Source and relevant information associated with the images used in analyses.
| Set of images | Source | Additional information |
|---|---|---|
| 1947 | Images scanned and provided by IGN archive. | Aerial photographs taken by USAF in 1947 (majority) and 1948. |
| 1960 | Images scanned and provided by IGN archive. | Aerial photographs taken in March 1960 by USAF at 30,000 feet. |
| 1980 | Images scanned and provided by IGN archive. | Aerial photographs taken in January 1980 at 6,000 feet. |
| 1997 | Misión TERRA aerial photographs. | Aerial photographs taken between November 1997 and January 1999 by Hauts Monts Inc. for MINAE/RECOPE; scale 1:40,000. Orthorectified using Google Earth imagery, IGN 1:50,000 and CENIGA 1:25,000 cartographic sheets. |
| 2005 | Misión CARTA imagery. | Orthophotographs; scale 1:5,000. Accessed through SNIT WMS. |
| 2014 | Google Earth high resolution imagery. | Satellite imagery taken 31 December 2013, 1 February 2014 |
* Most of the area of interest was captured on this date
CENIGA: Centro Nacional de Información Geoambiental (Costa Rica)
CNES: Centre National d’Etudes Spatiales (France)
IGN: Instituto Geográfico Nacional (Costa Rica)
MINAE: Ministerio de Ambiente y Energía (Costa Rica)
RECOPE: Refinadora Costarricense de Petróleo (Costa Rica)
SNIT: Sistema Nacional de Información Territorial (Costa Rica)
USAF: United States Air Force
WMS: Web Mapping Service
Changes in various forest patch metrics during the sixty seven-year time period of the study.

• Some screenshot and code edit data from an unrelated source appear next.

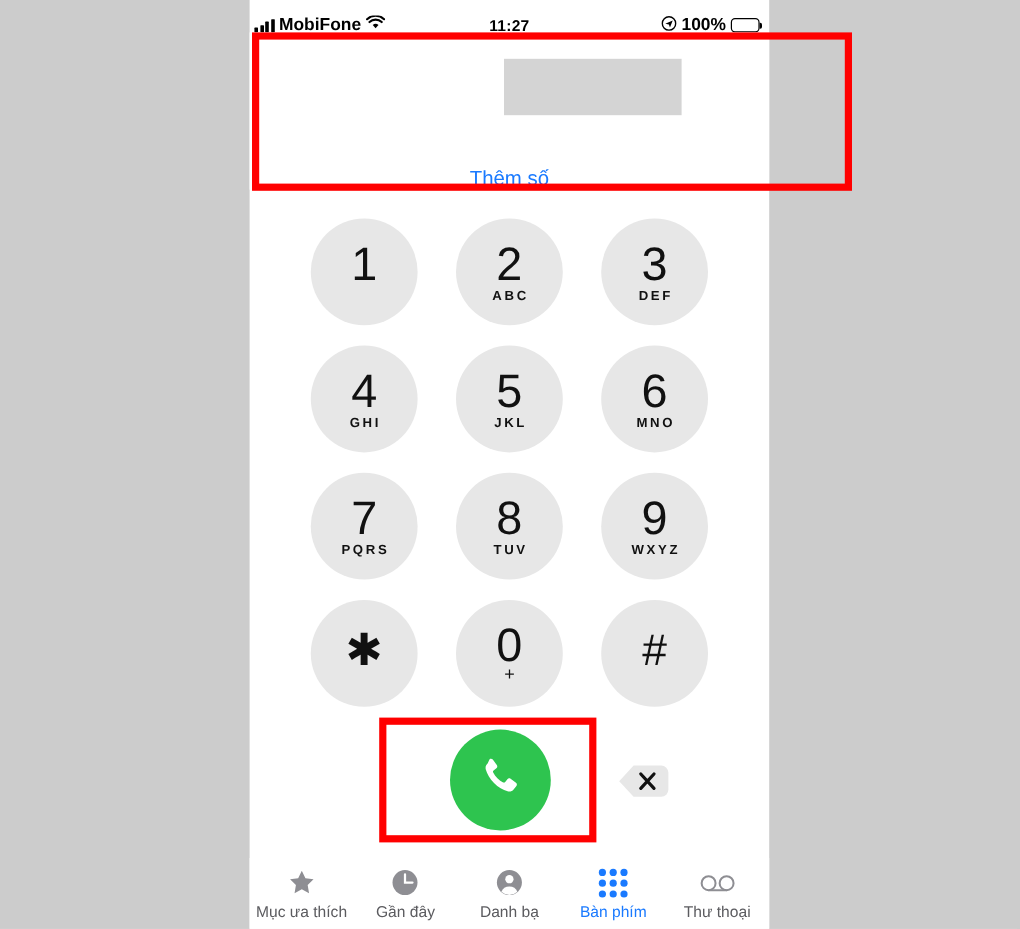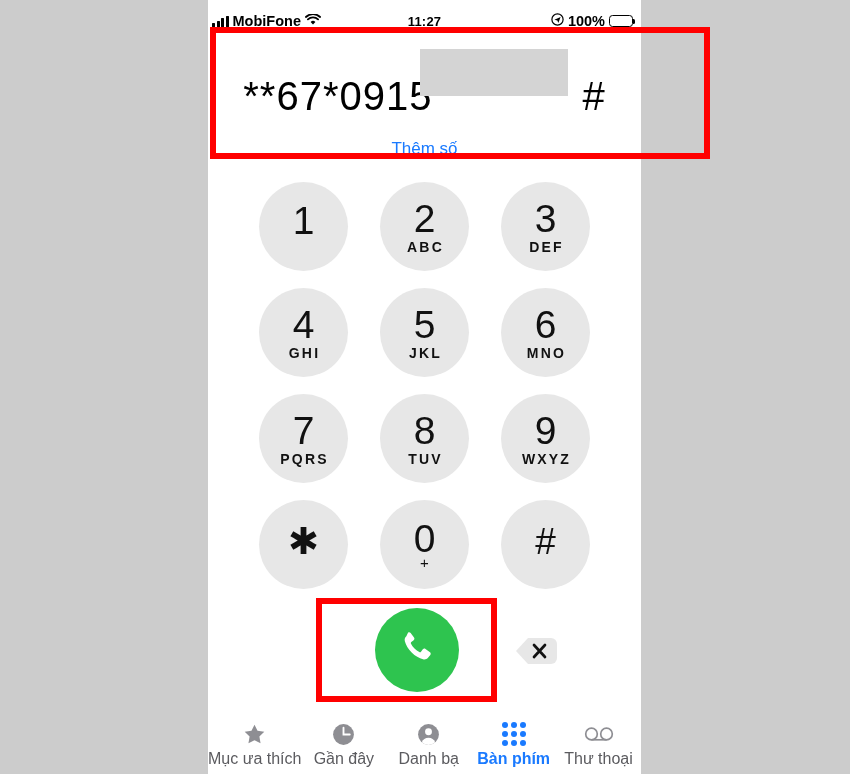--- a/index.html
+++ b/index.html
@@ -321,9 +321,6 @@
     </div>
 
     <div id="number-area">
-      <div id="dialed-number">
-        <span>**67*0915</span><span style="display:inline-block;width:150px;"></span><span>#</span>
-      </div>
       <div id="redaction-box"></div>
       <div id="add-number-link">Thêm số</div>
     </div>

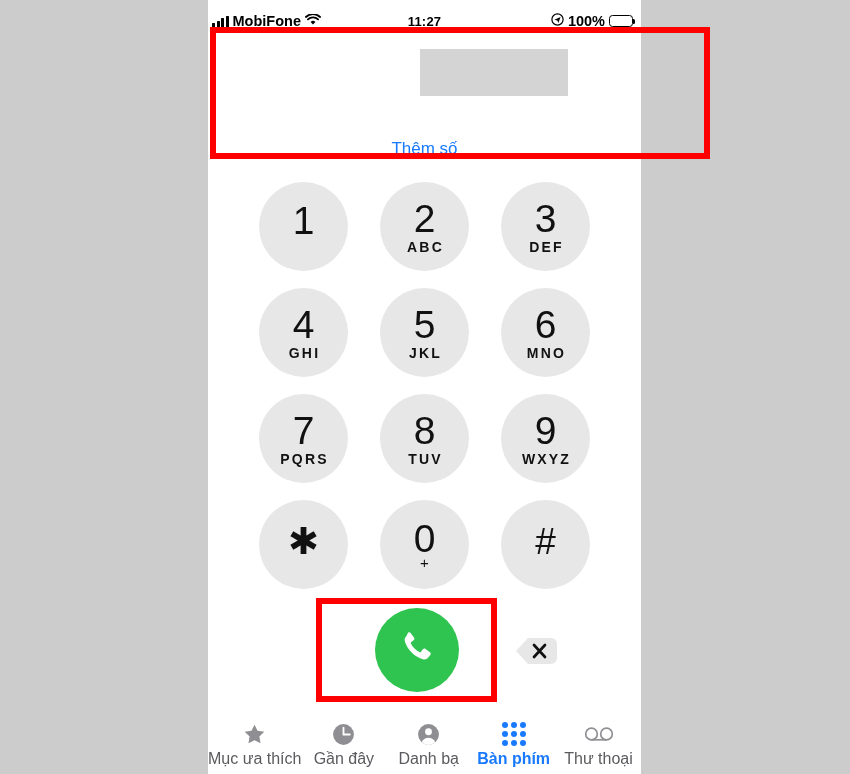--- a/index.html
+++ b/index.html
@@ -174,7 +174,7 @@
     margin-top: 8px;
   }
   .key-letters {
-    font-size: 14px;
+    font-size: 11px;
     letter-spacing: 2.2px;
     font-weight: bold;
     color: #111;

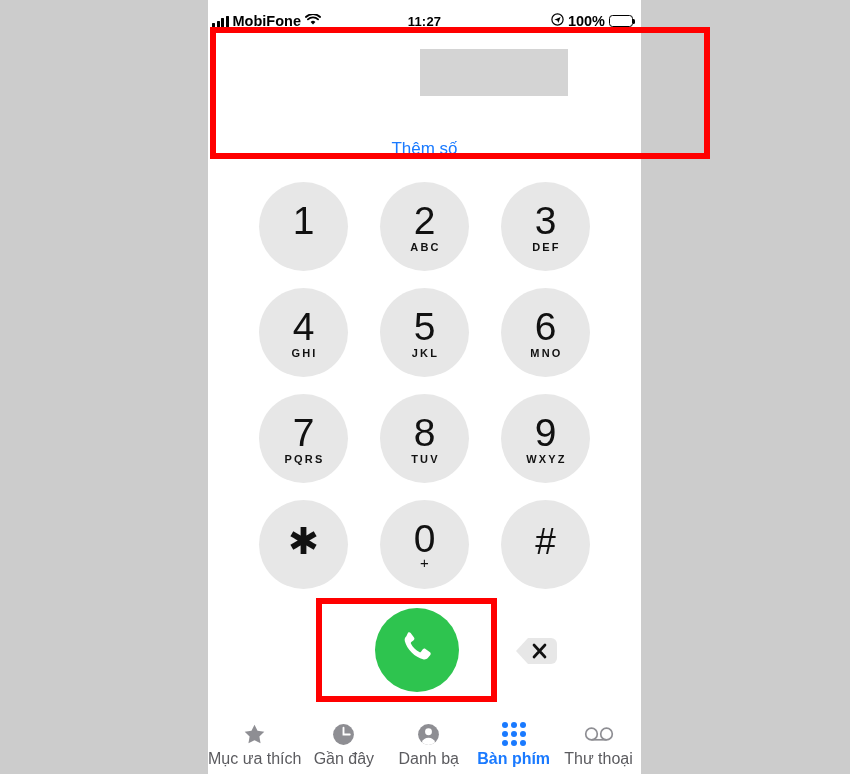--- a/index.html
+++ b/index.html
@@ -242,7 +242,7 @@
   }
   .tab-item.active { color: #1a7aff; }
   .tab-label {
-    font-size: 16px;
+    font-size: 13px;
     color: #5b5b5f;
     white-space: nowrap;
   }

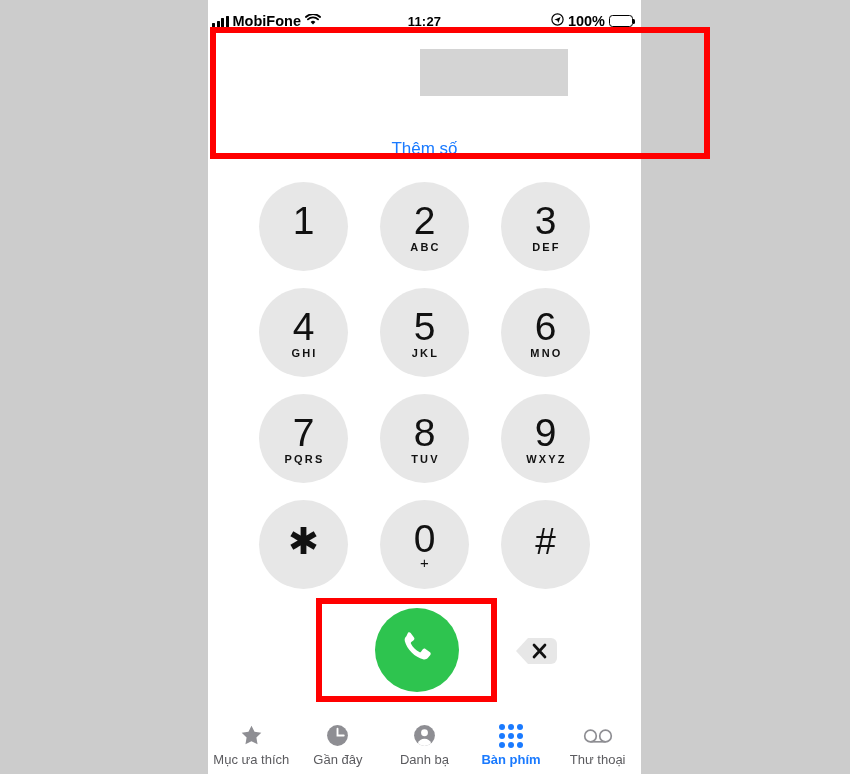--- a/index.html
+++ b/index.html
@@ -248,7 +248,7 @@
   }
   .tab-item.active .tab-label {
     color: #1a7aff;
-    font-weight: bold;
+    font-weight: normal;
   }
   .tab-icon {
     height: 26px;

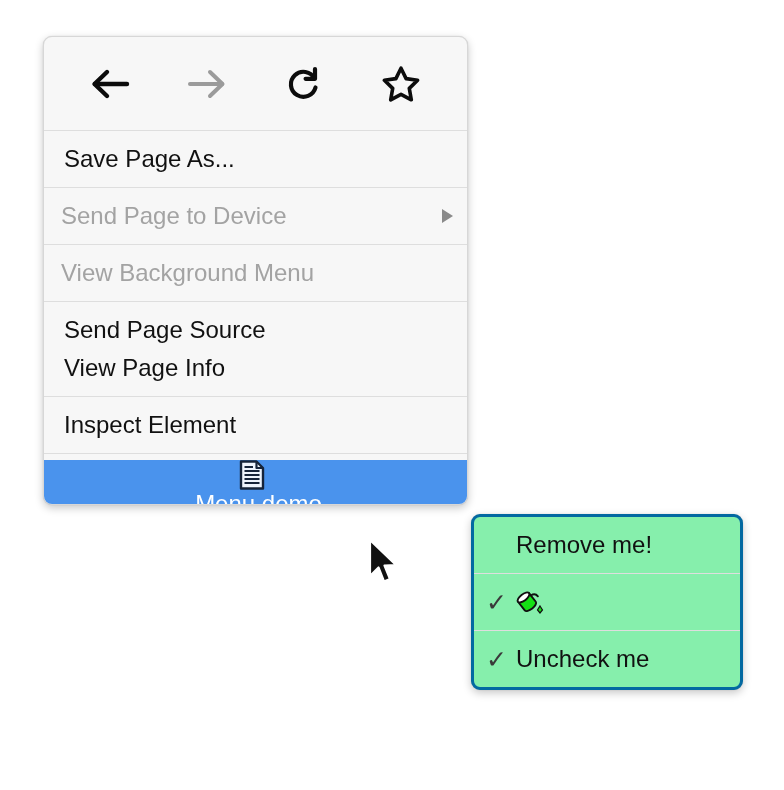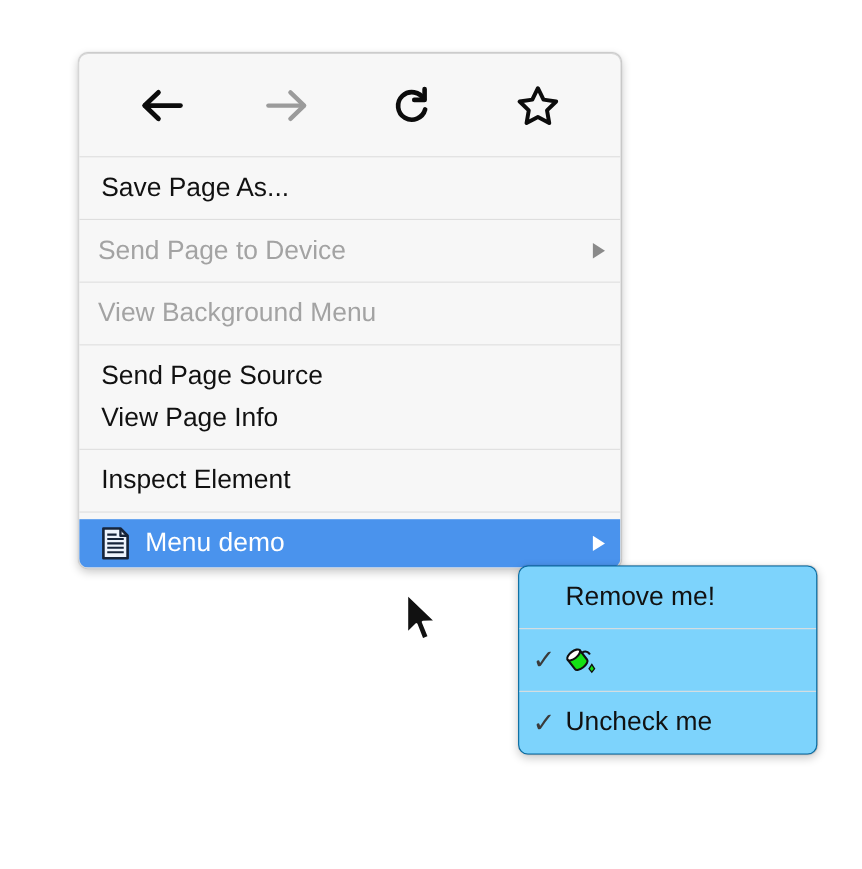--- a/index.html
+++ b/index.html
@@ -20,8 +20,8 @@
   #context-menu {
     position: absolute;
     left: 43px;
-    top: 48px;
-    width: 494px;
+    top: 36px;
+    width: 425px;
     background: #f7f7f7;
     border-radius: 9px;
     border: 1px solid #d7d7d7;
@@ -29,7 +29,6 @@
     box-sizing: border-box;
     overflow: hidden;
     z-index: 10;
-    margin-left: 28px;
   }
 
   

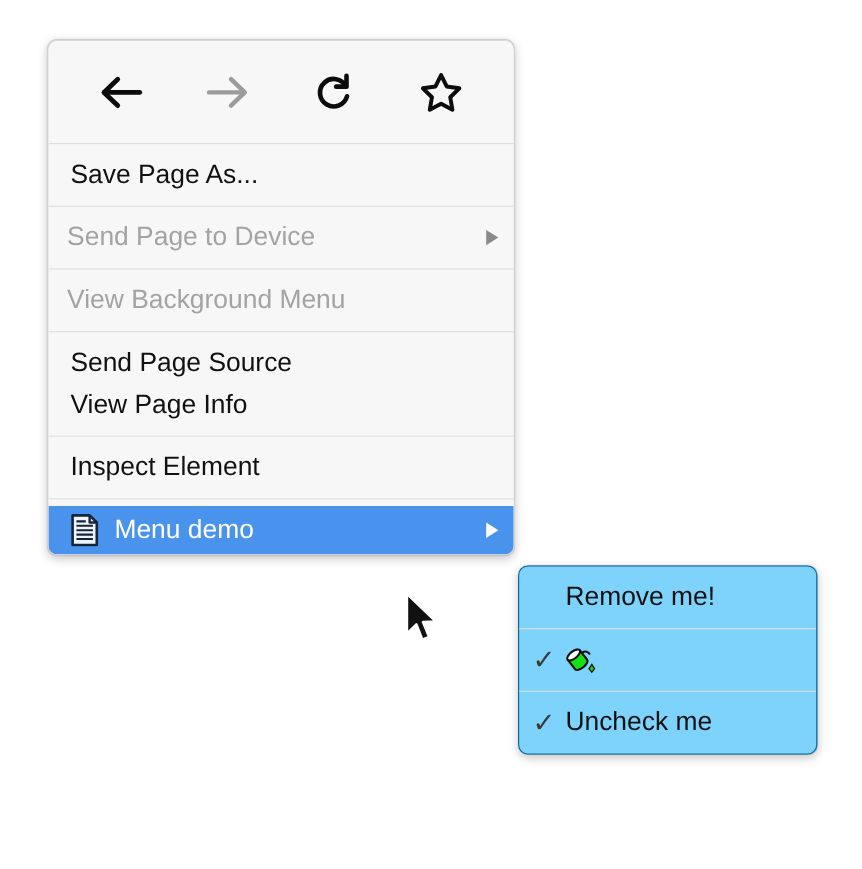--- a/index.html
+++ b/index.html
@@ -230,7 +230,7 @@
 
   <div class="menu-sep"></div>
   <div class="menu-section" style="padding:6px 0 0 0;">
-    <div class="menu-item highlighted" style="height:44px;">
+    <div class="menu-item highlighted" style="height:44px;flex-direction:column;">
       <span class="mi-icon">
         <svg width="26" height="30" viewBox="0 0 26 30">
           <path d="M2 1.5 H17.5 L24 8 V28.5 H2 Z" fill="#eef4fd" stroke="#16243a" stroke-width="2.4" stroke-linejoin="round"></path>

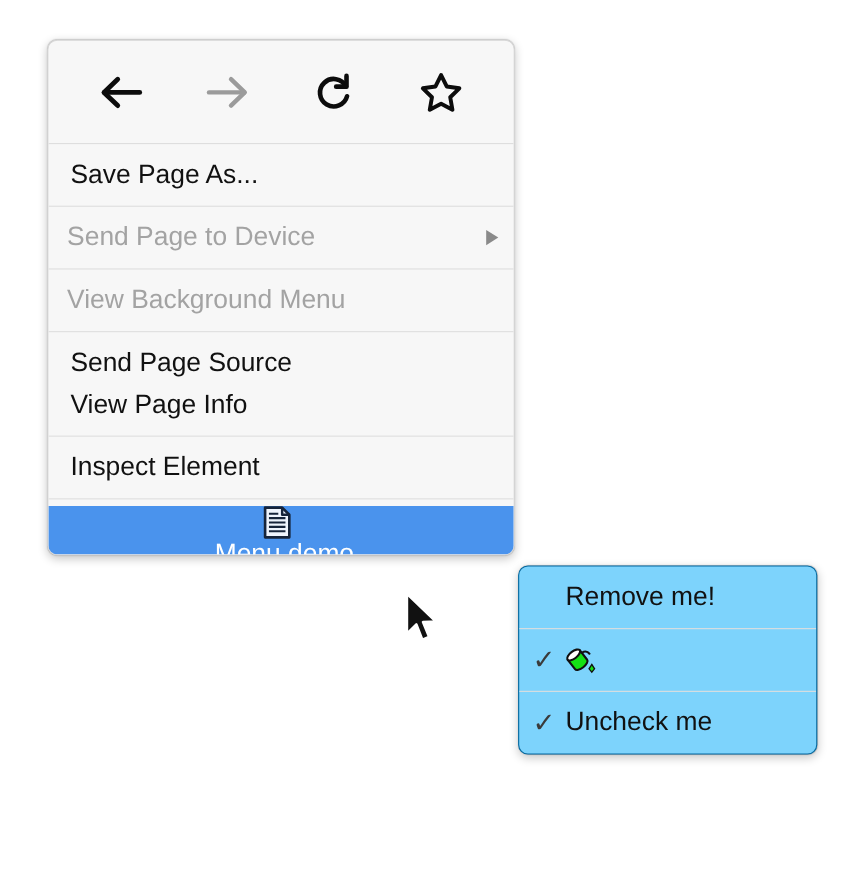--- a/index.html
+++ b/index.html
@@ -108,9 +108,9 @@
     left: 471px;
     top: 514px;
     width: 272px;
-    background: #7dd3fc;
+    background: #86efac;
     border-radius: 9px;
-    border: 1px solid #0369a1;
+    border: 3px solid #0369a1;
     box-shadow: 0 3px 9px rgba(0,0,0,0.22), 0 0 1px rgba(0,0,0,0.20);
     box-sizing: border-box;
     overflow: hidden;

| 1947 | 1960 | 1980 | 1997 | 2014 | |
|---|---|---|---|---|---|
| Forest cover (ha) | 31,489 | 23,761 | 10,925 | 9,901 | 8,951 |
| Forest cover (%) | 98.2 | 74.1 | 34.1 | 30.9 | 27.9 |
| Total length of edge (km) | 104.13 | 1033.34 | 1233.20 | 1184.45 | 1435.88 |
| Area-weighted mean distance between patches (m) | N/A | 22.93 | 46.79 | 44.60 | 53.28 |
| Area-weighted mean of patch size (m2) | N/A | N/A | 2,342 | 2,245 | 1,915 |
N/A–Not Applicable.
Due to the unbroken expanse of forested area in these years, certain calculations were not possible.
Fig 2Land use change at five time slices showing extent of forested and non-forested habitat in a 13 km radius around the Las Cruces Biological Station.
Land <700 m in elevation was excluded from the analysis (SW region, largely), as was land that fell on the Panamanian side of the border (East).
Fig 3Land use change parameters over five time slices arranged by size class.
Column (A) number of patches of forest in each size class; (B) number of core patches (using a 100 m edge buffer) in each size class; (C) cumulative forest area grouped by size class; (D) cumulative core forest area (using a 100 m edge buffer) grouped by size class; and (E) age classification of forest patches present in 2014 and grouped by size class.
Fig 4Proportion of forest area remaining grouped by year and distance to nearest forest edge.
Fig 5Extant secondary forest cover in 2014 classified by age.
Old growth forest (> 67 years) is also depicted. Note that there was no evidence of forest regeneration during the 1947–1960 time interval; accordingly, there are only three forest regeneration classifications.